Hi Michael--I am all for doing all the CDR one can do as well--and if it can be enough to keep the temperature near constant so SRM can be avoided, that would be fine. I am just not convinced there will be enough of a commitment to accomplish this, and so think that need SRM, and that we just don't know enough to rely  on marine cloud brightening to rely on it--fine to phase in as learn more, but right now we just know a lot more about stratospheric aerosol injection at low intensities and so I'd lean to that first. And with the new simulations, I think that these results are starting to provide the capabilities for evaluating the very low levels of SRM that I am talking about to just hold the global average temp at the low end of being between 1.0 and 1.5 before deciding what more might be desirable, needed, etc.

Best, Mike


On 11/6/17 1:51 PM, Michael Hayes wrote:
Mike,

Well said and reasonable. Yet we seem to be drawn to a winner takes all type of strategy. If stratospheric injection presents unknowns, as all large scale actions will, and time is of the essence, why not field as many a plausible to filter out, and or adjust, as many as possible.

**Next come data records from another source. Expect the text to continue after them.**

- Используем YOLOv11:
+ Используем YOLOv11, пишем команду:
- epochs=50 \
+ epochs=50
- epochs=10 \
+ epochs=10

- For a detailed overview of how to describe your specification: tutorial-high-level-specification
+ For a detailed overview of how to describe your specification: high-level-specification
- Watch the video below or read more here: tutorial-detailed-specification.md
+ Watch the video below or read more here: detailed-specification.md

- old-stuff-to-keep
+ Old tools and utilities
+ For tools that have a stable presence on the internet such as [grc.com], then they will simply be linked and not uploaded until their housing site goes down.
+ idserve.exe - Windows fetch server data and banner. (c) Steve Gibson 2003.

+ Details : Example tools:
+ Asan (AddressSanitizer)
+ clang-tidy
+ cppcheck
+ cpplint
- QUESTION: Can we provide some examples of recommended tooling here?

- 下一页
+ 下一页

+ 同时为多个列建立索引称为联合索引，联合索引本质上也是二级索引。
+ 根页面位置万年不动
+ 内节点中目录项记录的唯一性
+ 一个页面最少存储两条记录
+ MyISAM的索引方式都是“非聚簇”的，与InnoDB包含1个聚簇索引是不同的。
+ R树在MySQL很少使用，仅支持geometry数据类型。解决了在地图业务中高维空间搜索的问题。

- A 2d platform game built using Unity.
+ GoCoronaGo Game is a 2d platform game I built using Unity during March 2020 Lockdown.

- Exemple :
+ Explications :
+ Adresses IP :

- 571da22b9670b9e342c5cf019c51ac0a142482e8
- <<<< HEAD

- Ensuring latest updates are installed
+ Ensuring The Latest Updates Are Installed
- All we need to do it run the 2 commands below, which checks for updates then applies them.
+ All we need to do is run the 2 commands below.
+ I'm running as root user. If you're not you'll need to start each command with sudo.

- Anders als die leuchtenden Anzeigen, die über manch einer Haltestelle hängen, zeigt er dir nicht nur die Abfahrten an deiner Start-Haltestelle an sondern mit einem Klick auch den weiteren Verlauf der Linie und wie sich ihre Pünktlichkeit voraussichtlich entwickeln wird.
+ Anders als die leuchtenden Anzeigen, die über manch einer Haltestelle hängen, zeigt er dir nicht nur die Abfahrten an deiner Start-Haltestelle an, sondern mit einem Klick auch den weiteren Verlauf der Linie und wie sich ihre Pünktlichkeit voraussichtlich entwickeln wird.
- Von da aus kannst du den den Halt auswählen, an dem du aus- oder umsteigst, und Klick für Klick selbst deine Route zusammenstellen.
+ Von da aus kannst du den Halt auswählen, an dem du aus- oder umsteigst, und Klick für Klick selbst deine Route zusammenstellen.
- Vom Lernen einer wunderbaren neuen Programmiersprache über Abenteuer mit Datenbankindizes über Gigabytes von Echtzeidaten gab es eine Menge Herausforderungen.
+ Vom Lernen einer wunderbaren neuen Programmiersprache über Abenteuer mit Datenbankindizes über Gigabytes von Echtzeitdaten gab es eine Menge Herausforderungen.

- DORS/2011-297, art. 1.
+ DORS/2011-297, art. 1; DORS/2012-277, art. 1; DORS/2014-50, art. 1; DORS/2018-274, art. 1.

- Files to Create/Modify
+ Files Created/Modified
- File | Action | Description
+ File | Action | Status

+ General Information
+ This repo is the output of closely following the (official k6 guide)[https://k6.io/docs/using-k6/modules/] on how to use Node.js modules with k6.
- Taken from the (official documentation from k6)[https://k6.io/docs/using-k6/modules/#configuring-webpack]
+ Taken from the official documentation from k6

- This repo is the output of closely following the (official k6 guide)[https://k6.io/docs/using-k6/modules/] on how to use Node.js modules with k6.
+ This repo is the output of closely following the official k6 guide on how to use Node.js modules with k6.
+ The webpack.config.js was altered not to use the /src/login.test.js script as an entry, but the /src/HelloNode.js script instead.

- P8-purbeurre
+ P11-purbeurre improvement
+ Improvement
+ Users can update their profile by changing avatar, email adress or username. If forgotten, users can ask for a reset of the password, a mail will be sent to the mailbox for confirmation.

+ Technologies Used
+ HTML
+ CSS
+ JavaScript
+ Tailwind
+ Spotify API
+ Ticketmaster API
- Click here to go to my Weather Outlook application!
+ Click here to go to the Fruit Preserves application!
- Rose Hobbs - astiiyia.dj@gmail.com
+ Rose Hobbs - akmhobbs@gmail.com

There was once concern that one method would somehow contaminate another. Frankly I don't see that happening. Will SAI trouble MCB? Will AWL sink Biochar or BlueBiochar. How would SAI, MCB, or even OIF negate Olivine?

Lets approach this as it is, a critical deployment phase which must reach for the best basket of tech coming on line and do so as soon as plausible. Table top neatness in experimentation eats far too much time and, fankly, is not needed.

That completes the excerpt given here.